# Yamaha Rhino



## mtntopper

For Pigtail's birthday instead of a new ATV 4X4 that she thought she wanted I bought her a Yamaha Rhino UTV. Her Polaris Sportsman is going on 10 years old now. At first she was a bit skeptical of the Rhino as she is a hardcore 4X4 ATV fan and we have never owned a UTV. I had looked at the Kubota UTV but the diesel without turbo at higher elevation is a dog. I have a neighbor who has one and it even struggles with the turbo. We have put about 150 miles on the Rhino in the past couple weeks and she loves it now. It is a bullet proof, very well built and functional vehicle as you would expect from Yamaha Motor Company.

I had been shopping for a used late model UTV for a couple months or so and was high bidder on an Arctic Cat UTV with very low miles, cab and heater on Ebay with a buy it now price several weeks ago. We were gone for a day and someone did the buy it now and bought a almost new Cat UTV for 10K. I kept looking and found the Rhino on Craig's list locally. It was a 2008 special edition 700EFI, enclosed cab, wiper and heater and only 32 total miles on it. The price was a steal at about 2/3 the new cost that the prior owner paid. Here are a couple pics taken this am after a short run in our new snow and it is still snowing at our home.


----------



## Doc

NICE.  I like the Yamaha Rhino's.  Good deal.  It sure worked out for the better for you.  I do believe the Yamaha's are top notch and will last you for a long long time.  
Congrats PT.  Nice bday gift for sure.


----------



## Bobcat

If she's gonna be riding around in that...can I have her Mattracks?





just askin.


----------



## bczoom

I believe you'll be MUCH happier with the Rhino over the Cat.

Congrats!

BTW, if you need accessories, Hunterworks is very reputable.  They also have a good forum for the Rhino.  www.ridesidebyside.com


----------



## mtntopper

Bobcat said:


> If she's gonna be riding around in that...can I have her Mattracks?
> 
> 
> 
> 
> 
> just askin.


 
Wait tell you see the line up for this winter.... Ford F250 SD with mattracks, Rhino with camoplast 4 season tracks, tucker Kitten and 2 super Imps one with 8 way blade for sure plus the usual array of 1200 LMC's assorted Thiokols, Tuckers, Bombis and other crap to just tease you with but no Kristis on the property unless you bring one of yours...........


----------



## Erik

Do me a favor and post a report (or PM me) on how well those Camoplast 4 season tracks on the Rhino do -- my BiL works for Camoplast about an hour an a half from me, and while I don't know if that's one of the products from his plant, it'd be fun to give him grief over them.


----------



## mtntopper

I will get some miles on them and let you know Erik. I am sure they will do fine but it is not a snow cat and neither is the mattrack truck....

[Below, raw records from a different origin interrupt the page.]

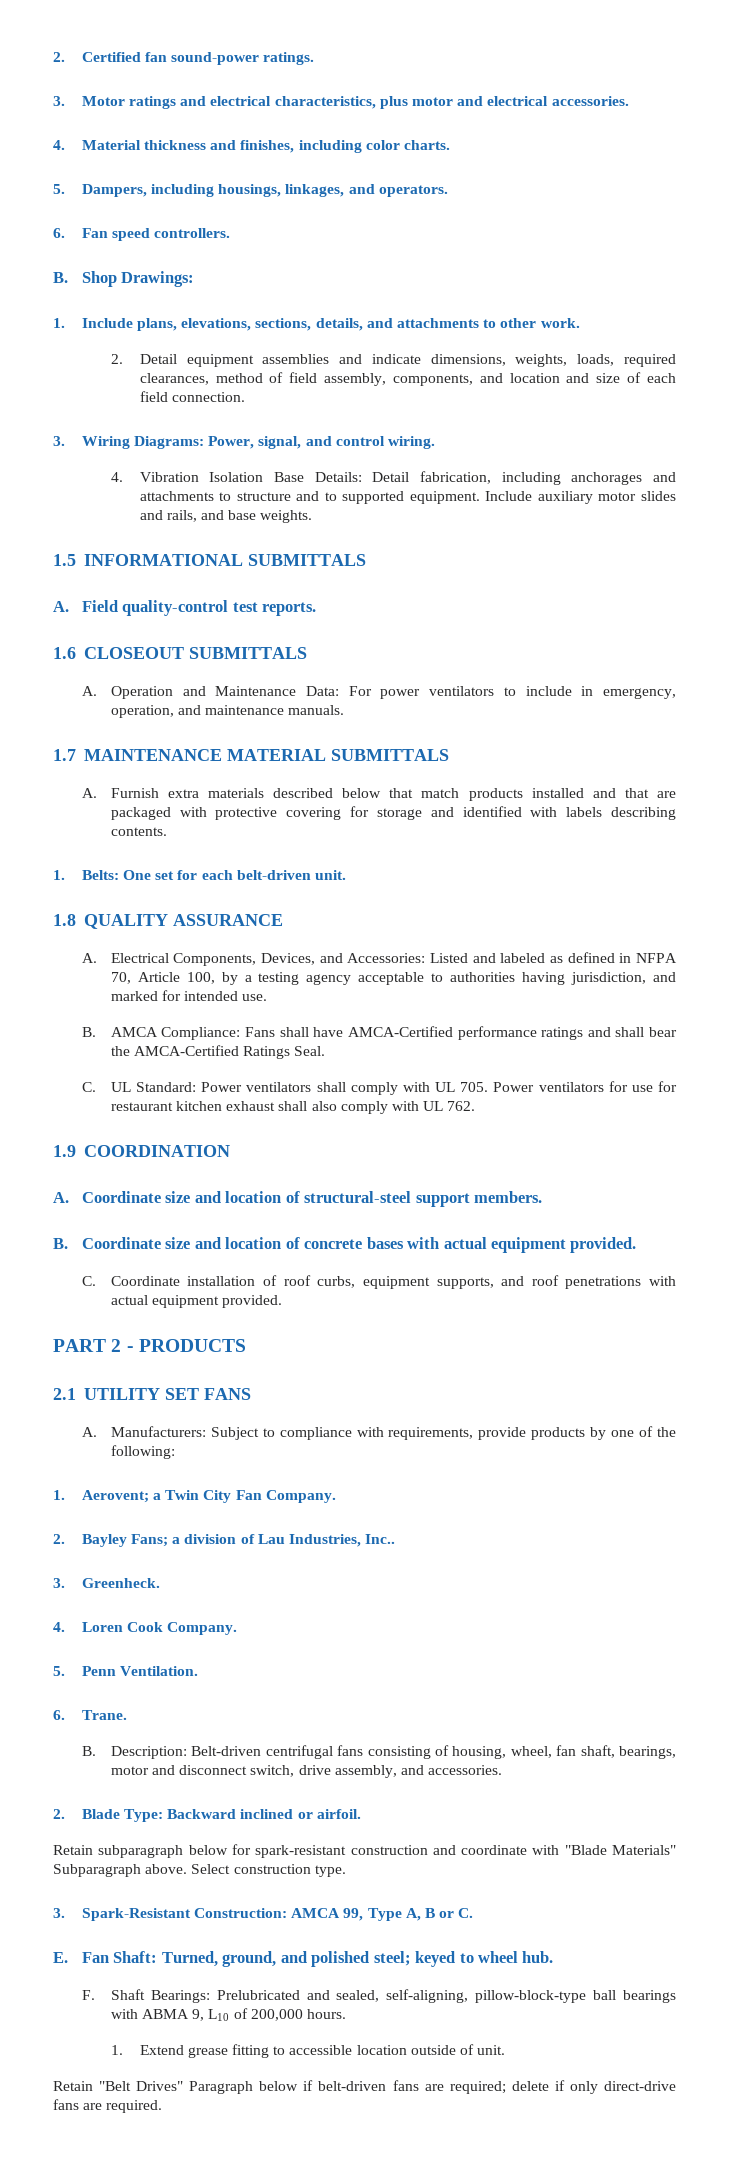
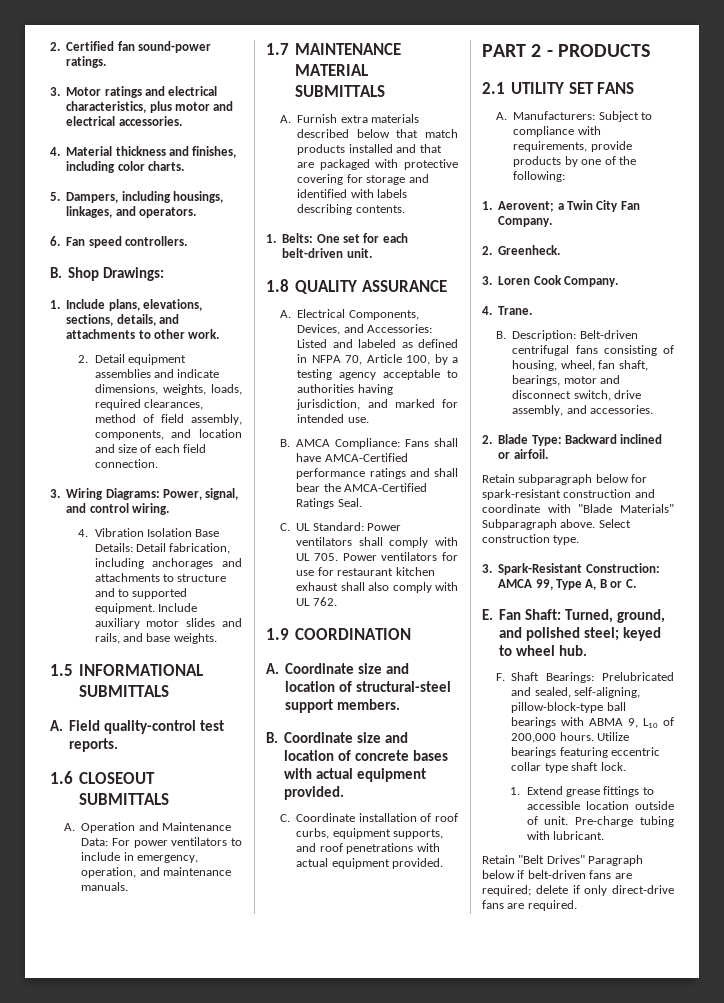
- 2. Bayley Fans; a division of Lau Industries, Inc..
- 3. Greenheck.
+ 2. Greenheck.
- 4. Loren Cook Company.
+ 3. Loren Cook Company.
- 5. Penn Ventilation.
- 6. Trane.
+ 4. Trane.
+ Utilize bearings featuring eccentric collar type shaft lock.
- 1. Extend grease fitting to accessible location outside of unit.
+ 1. Extend grease fittings to accessible location outside of unit. Pre-charge tubing with lubricant.

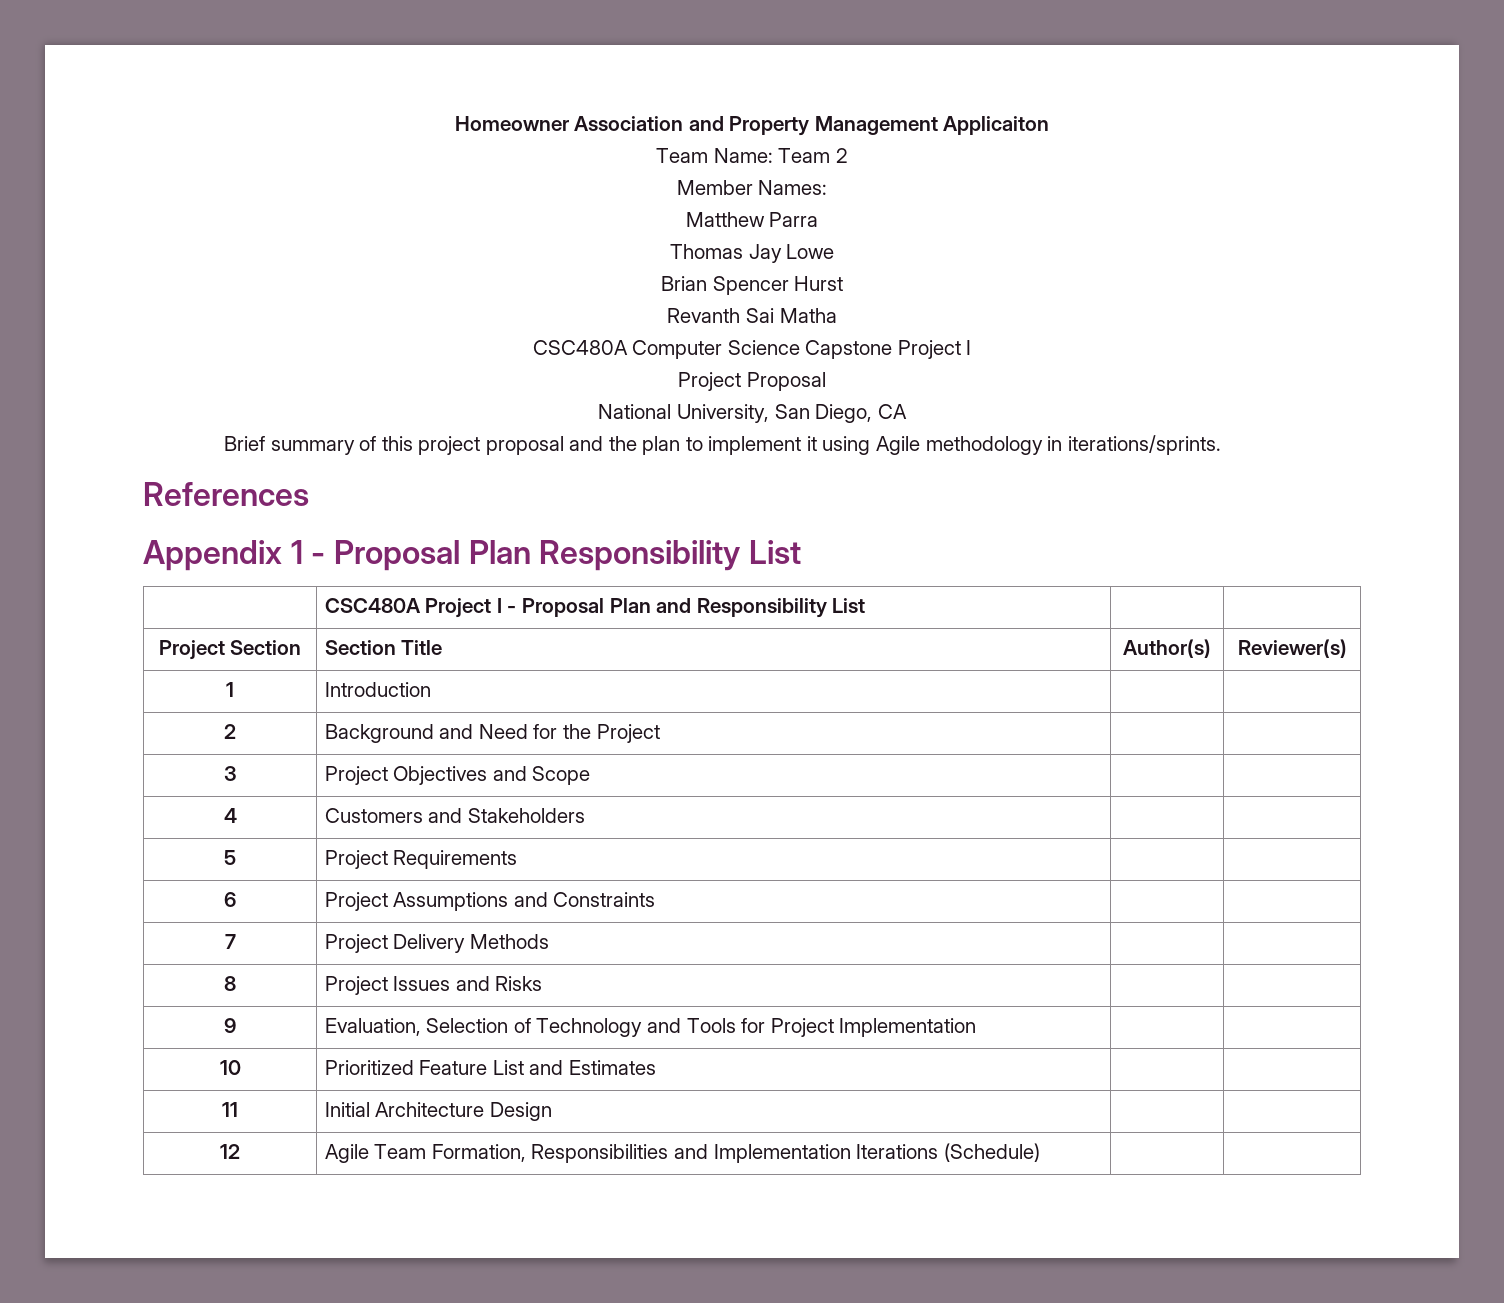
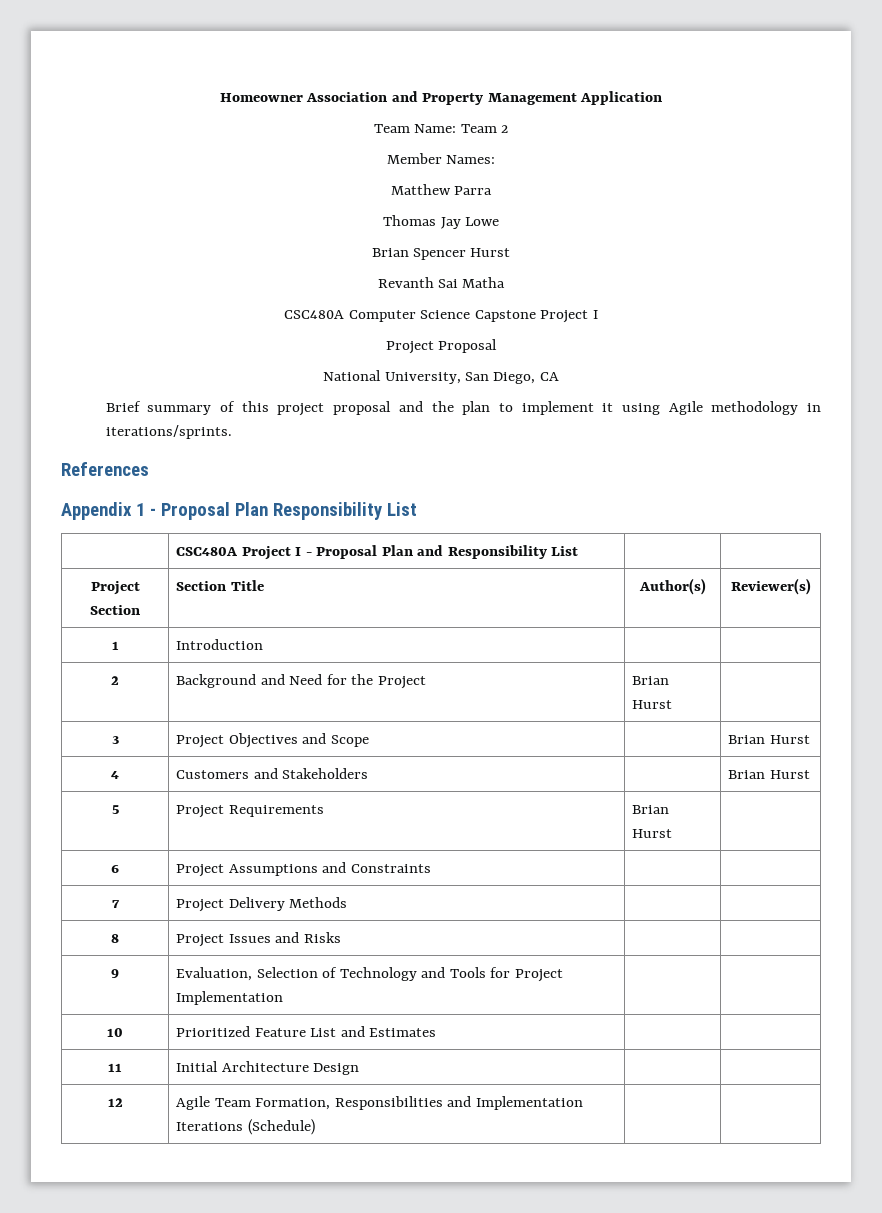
- Homeowner Association and Property Management Applicaiton
+ Homeowner Association and Property Management Application
- 2 | Background and Need for the Project | |
+ 2 | Background and Need for the Project | Brian Hurst |
- 3 | Project Objectives and Scope | |
+ 3 | Project Objectives and Scope | | Brian Hurst
- 4 | Customers and Stakeholders | |
+ 4 | Customers and Stakeholders | | Brian Hurst
- 5 | Project Requirements | |
+ 5 | Project Requirements | Brian Hurst |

I am comfortable playing with these other track system when I know I have a real snow cat to go to the rescue when needed and we are not talking Krusty here. We usually keep the mattrack truck on trails or hard pack snow roads and the same will go for the Rhino. No use tearing up equipment so we try to use the right track vehicle for the conditions we have. Our conditions change often so it is fun to experiment with different cats and track systems......


----------



## mbsieg

http://www.partsmag.com/0908/pdf-0908/PARTS168_86_Camo.pdf here are the tracks!!!!


----------



## mtntopper

Mbsieg and I installed the Camoplast 4S track system yesterday on the Yamaha Rhino. They should go through some snow which has mostly disappeared but soon will be back at our mountain home. The rear tracks are longer than the front and the front contact area is not real large to allow easier steering. We have the Mattracks on the Ford F250 now also and are ready for winter snow. The Tucker Kitten is serviced, the old Super Imp is usable and the newer Super Imp is still under construction....

Compare the footprint of the Mattrack truck to the Rhino and you can easily see the Rhino will do decent in snow. The truck does not do too bad but it is no snow cat.......


----------



## BigAl RIP

Pretty nice Bill ! I am sure Jan will love it .


----------



## bill w

i put the x-gen all season tracks on our canam outlander ...with about 250 miles on them,i love them...can't wait for more snow.pics on my profile....bill w


----------



## mtntopper

There is a lot of difference in track design from the manufactures. The Cam Am looks like it will go through/over some pretty good snow. For the Rhino we should see how well it does in the next couple months. 

The wife will be commuting almost daily to her 4X4 vehicle parked near the state highway for the trip off the mountain to her job. We thought the Rhino would be more economical for the over snow commute than a snow cat or F250 with Mattracks as the snow machine would mess up her hair...... Remote living has its problems....bad hair days are often....


----------



## mtntopper

The Rhino performs very well in snow. This video is from today as we now have the best snow of all year on the ground. We have not had much wind this year so the snow just keeps building in the open meadows. The wife fell down through the snow in the middle of the video trying to get a better angle for the video.
[ame="http://www.youtube.com/watch?v=YgSsBBYjqbM"]YouTube- Rhino Ride-3-26-10[/ame]


----------



## Doc

It sure does go.     good video.  Beautiful country ...but you already know that.


----------



## e2spear

We tried one out a few weeks ago in NH except it did not have the cover. The snow gets every where. We had to clean the floor boards because the snow was blocking the gas pedal. Hope she enjoys.


----------



## radi0geek

I have a rhino as well. Nice Video. I am curios where/who that nice looking cab comes from??


----------